___ Dataset entries ___
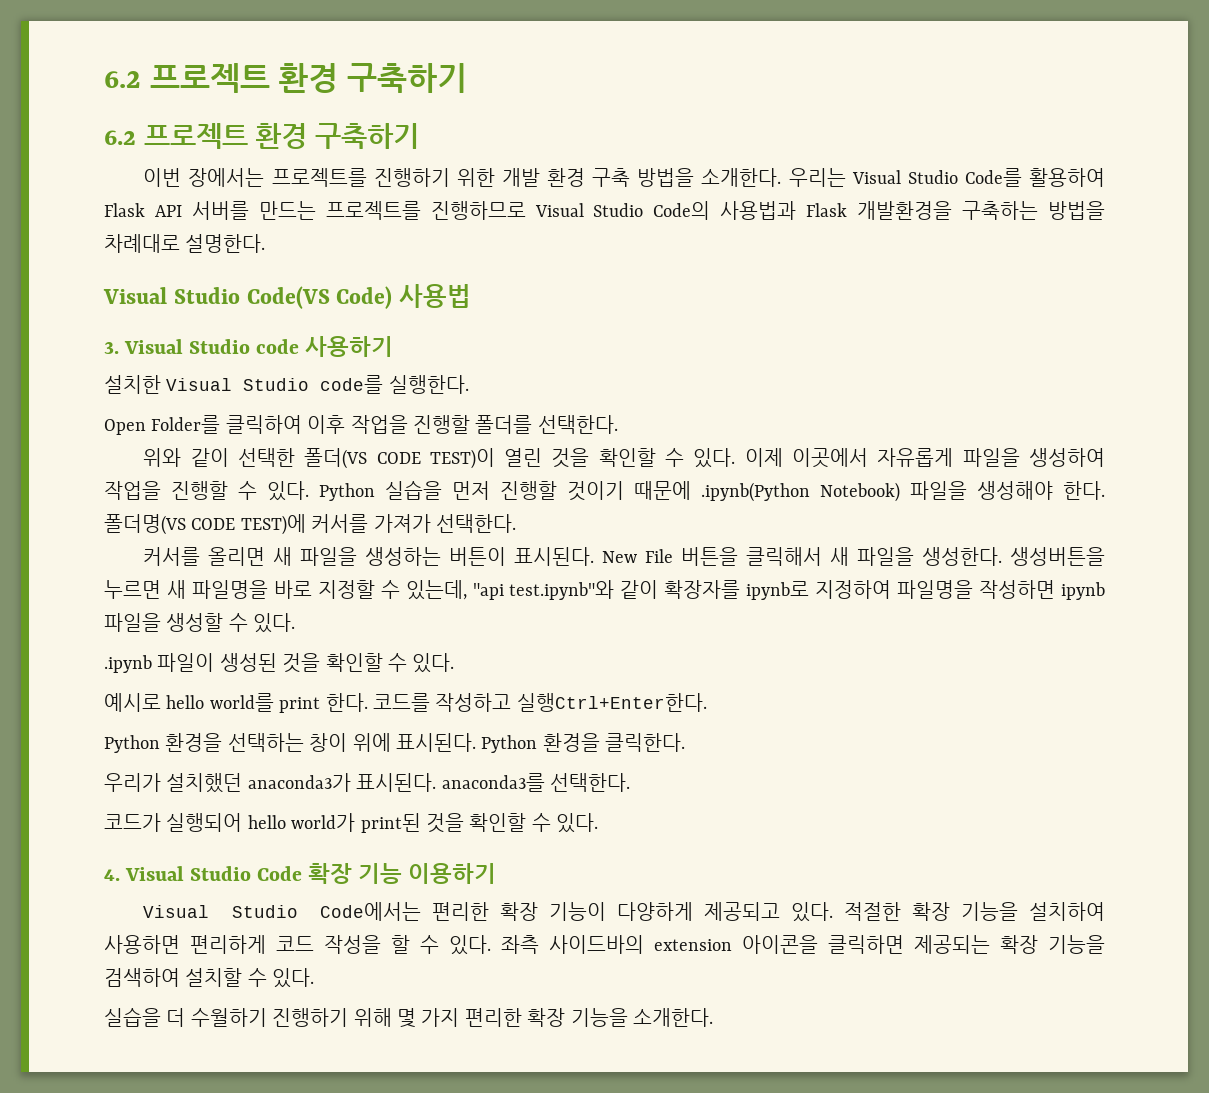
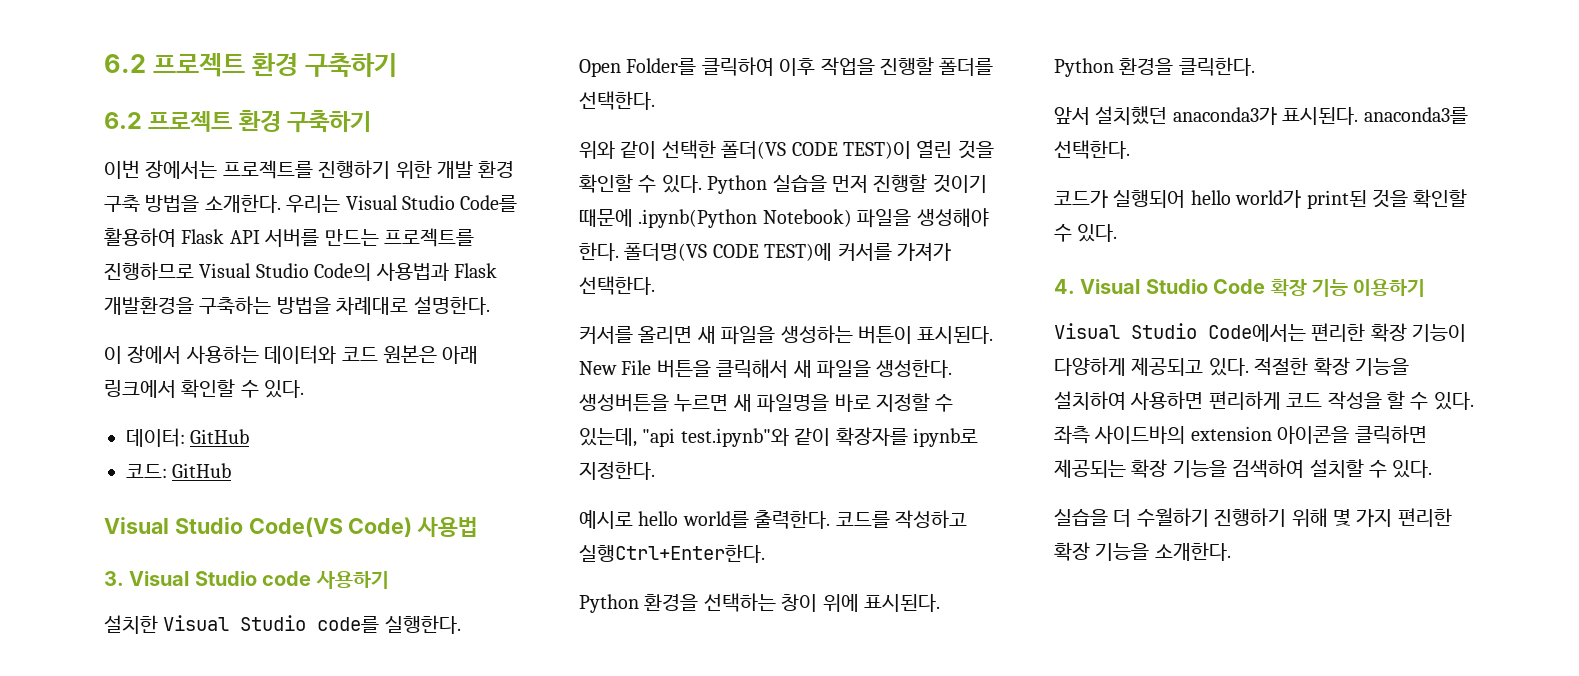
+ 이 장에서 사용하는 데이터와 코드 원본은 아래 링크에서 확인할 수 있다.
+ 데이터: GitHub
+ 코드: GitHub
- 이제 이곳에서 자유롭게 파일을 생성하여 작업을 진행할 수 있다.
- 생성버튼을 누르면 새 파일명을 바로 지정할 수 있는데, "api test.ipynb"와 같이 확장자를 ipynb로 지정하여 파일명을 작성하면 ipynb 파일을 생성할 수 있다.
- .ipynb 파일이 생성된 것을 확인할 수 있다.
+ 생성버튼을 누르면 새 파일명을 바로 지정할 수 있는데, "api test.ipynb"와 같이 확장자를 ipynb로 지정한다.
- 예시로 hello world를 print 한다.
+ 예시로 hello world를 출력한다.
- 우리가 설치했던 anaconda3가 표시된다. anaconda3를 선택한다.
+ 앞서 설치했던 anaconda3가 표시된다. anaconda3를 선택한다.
___
About this task: Where a line of the entries above holds the word "hello", return that line.

Task response:
- 예시로 hello world를 print 한다.
+ 예시로 hello world를 출력한다.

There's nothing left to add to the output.